– Ну, давай, давай, помеси грязь, побегай за работягами по дождю да по морозу, попей с ними водку, послушай матерщину! – насмешничала она над дочерью.

– Эк чем напугала! – насмешливо же отвечала ей Катя.

Я и сама удивилась ее решению – тут я была на теть-Тасиной стороне. Но Катя объяснила мне свое решение так:

– Ты знаешь, мамина судьба: киснуть всю жизнь в конторе, среди бабьих сплетен, – меня не вдохновляет; уж лучше с мужиками. Да – по грязи, по дождю. Да – слушать мат и самой лаяться. А знаешь почему? Потому что хочу делать карьеру! Не век же мастером быть – глядишь, и прорабом стану. А, может, и выше поднимусь – у меня наглости хватит!.. По крайней мере, «бабки» приличные получать буду. Оденусь как следует. А главное – мне нужна квартира. Пусть это будет самая маленькая квартира на свете, но чтобы уж не зависеть больше ни от одной сволочи!.. Я ж не собираюсь век одной куковать – а куда я мужа приведу? В наш дурдом, что ли? Так он сбежит от меня через день!.. Я все продумала, и вот увидишь, добьюсь, чего бы это ни стоило!..

– Странно: а почему должна беспокоиться о квартире ты, а не будущий муж? – недоумевала я.

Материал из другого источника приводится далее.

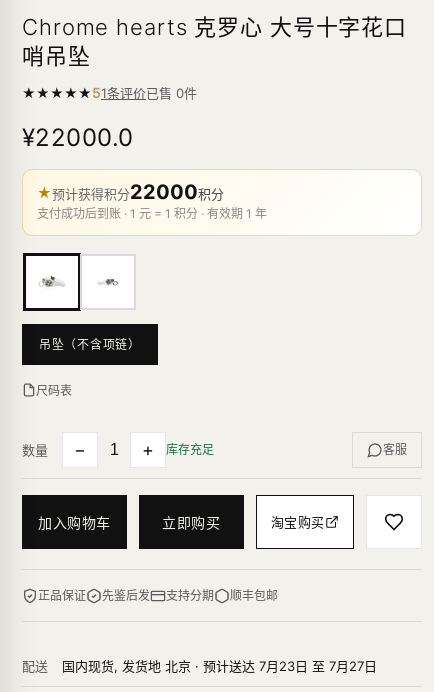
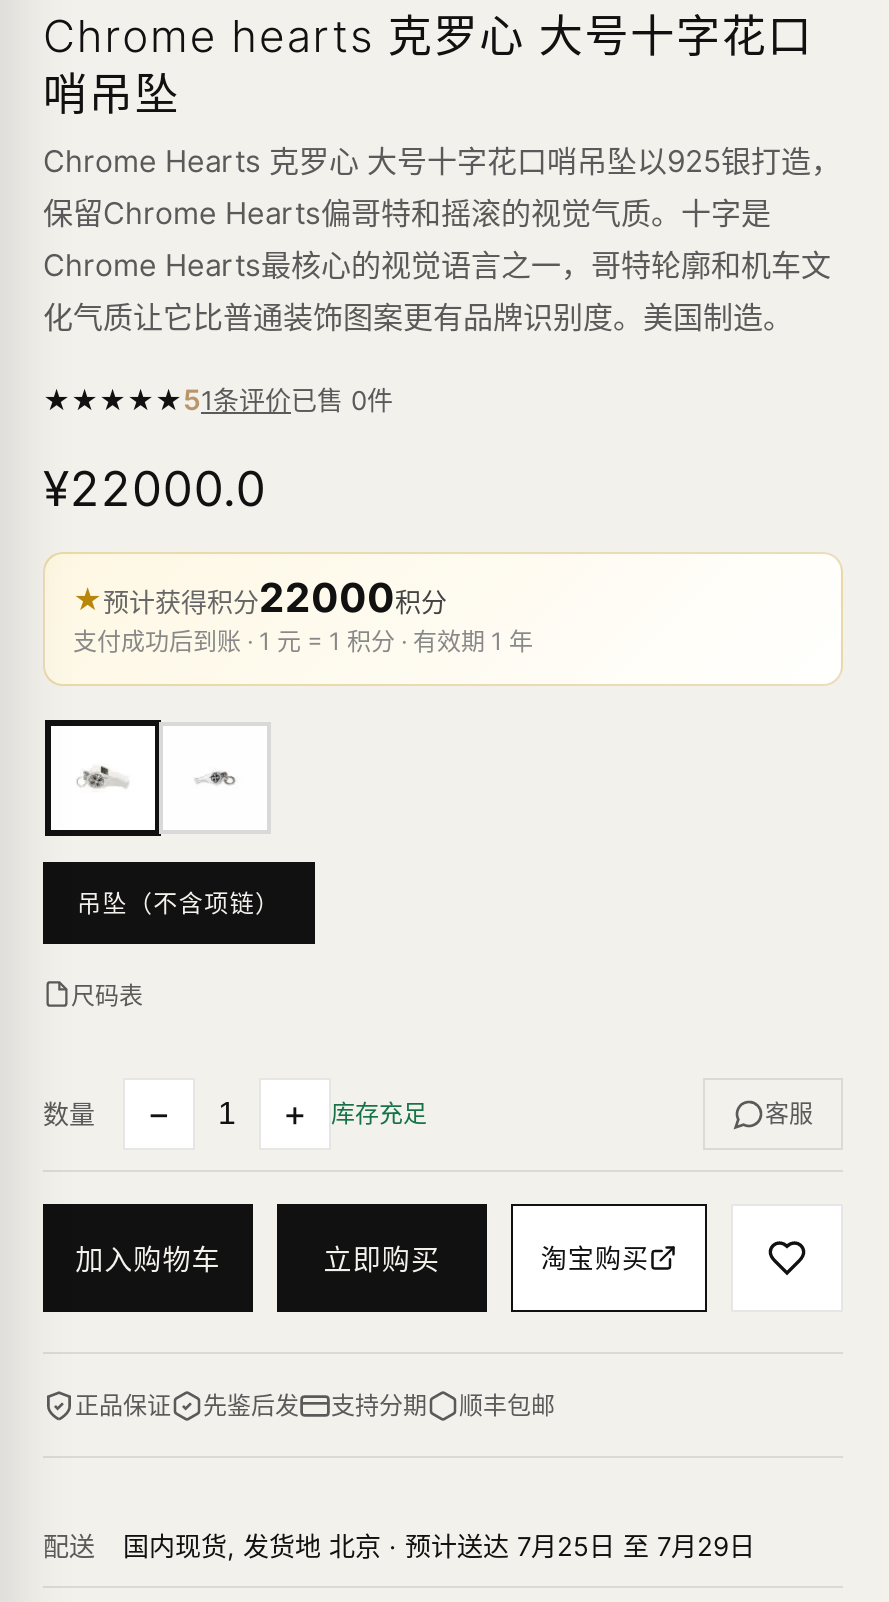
+ Chrome Hearts 克罗心 大号十字花口哨吊坠以925银打造，
+ 保留Chrome Hearts偏哥特和摇滚的视觉气质。十字是
+ Chrome Hearts最核心的视觉语言之一，哥特轮廓和机车文
+ 化气质让它比普通装饰图案更有品牌识别度。美国制造。

- 国内现货, 发货地 北京 · 预计送达 7月23日 至 7月27日
+ 国内现货, 发货地 北京 · 预计送达 7月25日 至 7月29日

– Ой, не смеши! Где ты такого видела? – расхохоталась она. – А я на них насмотрелась – думаешь, можно хоть на одного положиться? Или рохли, или тупое наглое фуфло! Да и не хочу я ни от кого зависеть!..

Теперь, по крайней мере, мне стал понятен ее выбор. Тем более что Катина домашняя жизнь снова превратилась в кошмар: из исправительной колонии вернулся ее разлюбезный братец Колька, а, явившись, быстренько женился и привел в дом молодую жену, причем она вскоре забеременела. Как они там, в трех комнатах, уживались впятером (а в недалеком будущем ожидался еще и шестой!) – уму непостижимо.

Некоторое время, пока жили без Кольки, у Кати даже своя комната была, но Колька вытеснил ее оттуда к Люсе, и теперь недовольная Люся изводила Катю. При этом злобная, истеричная Колькина жена невзлюбила обеих и стала их изводить, причем Колька неизменно был на ее стороне и никаких доводов слушать не желал:

– Попробуйте только, обидьте мне Софочку! Я вам покажу тогда, твари такие! – с типично лагерными замашками: орал он на сестер, научился. – Жировать тут без меня вздумали, волю почуяли? Я вам покажу волю!..

– Конечно, Катя, ты права, – согласилась я с ней. – И дай Бог, чтобы все у тебя исполнилось.

– Исполнится! – заверила она меня. – Кто не рискует, тот не пьет шампанское, а мы с тобой его еще выпьем!

* * *

Но знаю я и то, как ей было поначалу трудно на работе. На что уж у нее закаленный характер, но и он не выдерживал: она приходила к нам – больше, похоже, было не к кому – и жаловалась: то у нее на стройплощадке несчастный случай с рабочим, то перерасход зарплаты, то украли машину раствора; начальники объявляли ей выговоры, а убытки ставили в начет.

Мы с мамой, конечно, жалели ее, а как помочь, не знали… Как-то, когда Катя была совсем убита каким-то воровством: «Да что это за народ за такой – никому ничего доверить нельзя! Чуть отвернешься – тащат и пропивают!» – мама протянула ей сотенную бумажку, половину своего месячного заработка:

– Возьми, пожалуйста, Катенька, и не вздумай отказываться! Отдашь, когда сможешь. Так хочется тебе хоть чем-то помочь…

Катя рассмеялась сквозь слезы, а потом кинулась обнять ее:

– Ну что вы, Варвара Никитична, да разве я за деньгами к вам пришла? Не возьму я ничего, а будете совать насильно – обижусь и уйду! Выкручусь – другие же выкручиваются, а впредь умней буду! Научусь!

– Ох, и трудная у тебя наука! – сетовала мама. – Ты ж говорила, что ты у них одна-единственная девушка-мастер – неужели ни у кого нет сочувствия, что ты со студенческой скамьи, что – девушка?